It’s certainly convenient from the perspective of eternal, infernal share buybacks that they go with the “Trust me, I know what I’m doing” option, where investors have to trust and competitors have to fear that season two is coming even after the explosions.
Since Adobe doesn’t report user numbers (if I recall correctly, this reporting was discontinued some time ago) or at least not paying user numbers, this is impossible to know for sure. However, I think there is reason to assume that the revenue growth comes from price increases, because if the user base were growing, the company would likely report it as well.
Personally, I don’t see it as a problem that the user count isn’t growing; as long as revenue grows, it simply speaks to the company’s pricing power—though how far that pricing power will stretch is another question. Related to this, one observation:
Based on my own experiences, very few people seem satisfied with Adobe and especially its pricing, but for some reason, the company’s revenue continues to grow.
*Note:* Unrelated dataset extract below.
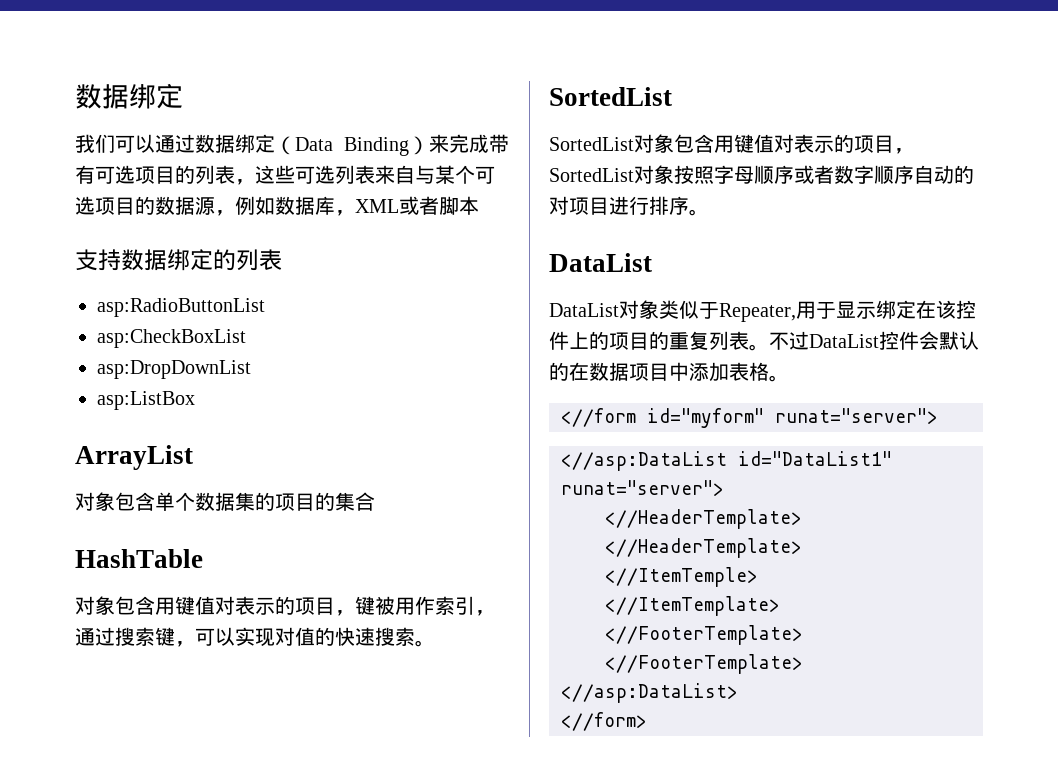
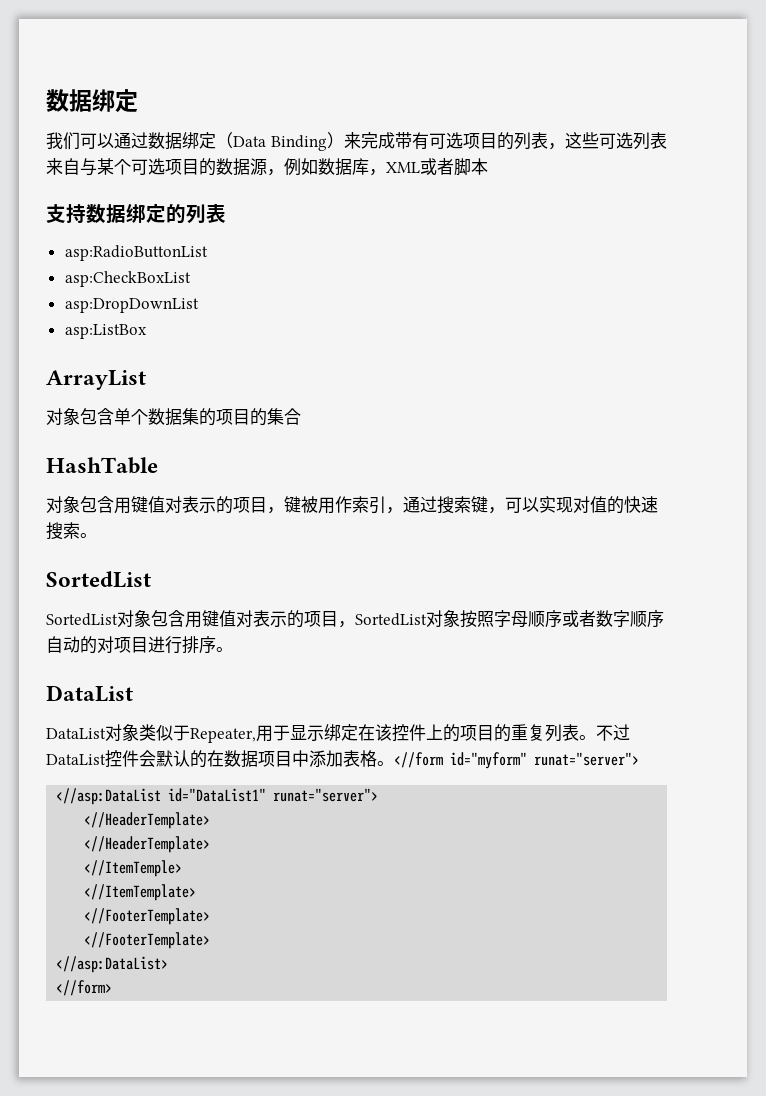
(789, 378) // -> (394, 763) none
In my view, this also speaks to pricing power and the company’s moats, because even though the firm and its pricing policy are hated, customers continue to pay the ever-increasing prices.
This provides a bridge to Adobe’s main strength, which is that it’s integrated so deeply into the processes of schools and businesses. As long as that position is not threatened, I don’t see any problem even if private or free users prefer other software.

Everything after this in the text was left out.